Love was once a wildfire, reckless and bright,
igniting every touch, setting the night alight.
We spoke in heat, in whispered desire,
hearts beating wild, hands tracing fire.

But love is not meant to stay a flame,
not a spark that burns and flickers the same.
It softens, it deepens, it learns how to stay—
not just in longing, but in the light of day.

It shifts in the quiet, reshapes in the dark,
a slow-burning ember where once was a spark.
It is not lesser—it is not lost,
but tempered by time, by trust, by cost.

Now love is steady, a warmth that endures,
woven in laughter, in gestures, in words.
It’s your hand on my back as I pass,
the glance that lingers, the quiet that lasts.

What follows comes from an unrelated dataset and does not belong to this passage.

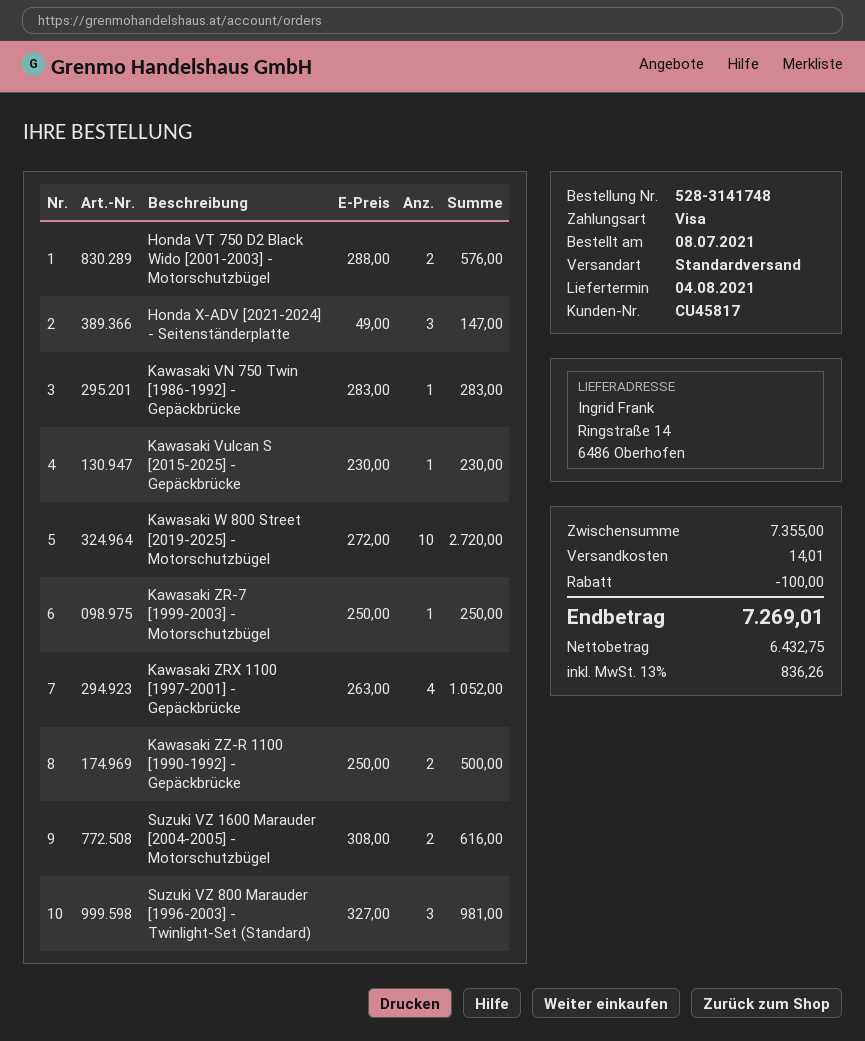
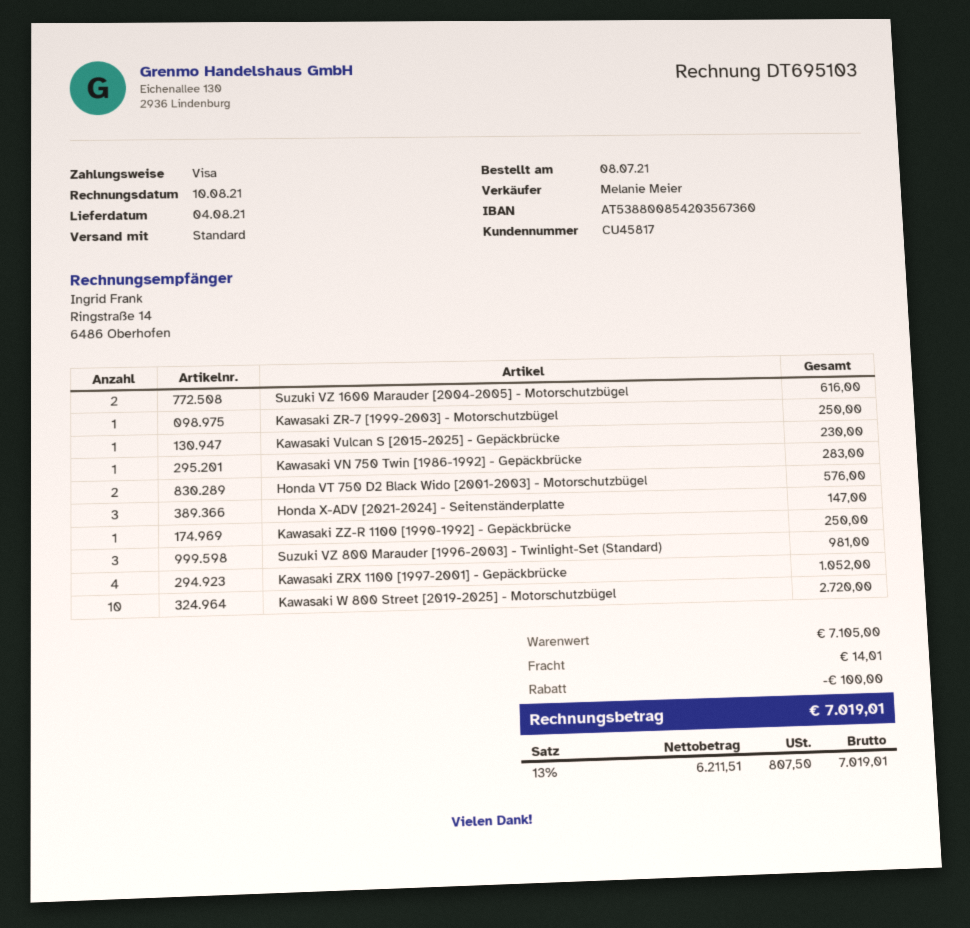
Kawasaki ZZ-R 1100 [1990-1992] - Gepäckbrücke: 2 for 500.00 -> 1 for 250.00
subtotal: 7355.00 -> 7105.00
net: 6432.75 -> 6211.51
tax: 13% = 836.26 -> 13% = 807.50
total: 7269.01 -> 7019.01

It’s coffee waiting before I wake,
a blanket pulled close for comfort’s sake.
It’s the sound of my name, not urgent, not wild,
but spoken with care, with years reconciled.

Desire may fade, but devotion remains,
etched in the rhythms, the soft, sweet refrains.
Intimacy shifts, but it never departs,
it lingers in trust, in well-worn hearts.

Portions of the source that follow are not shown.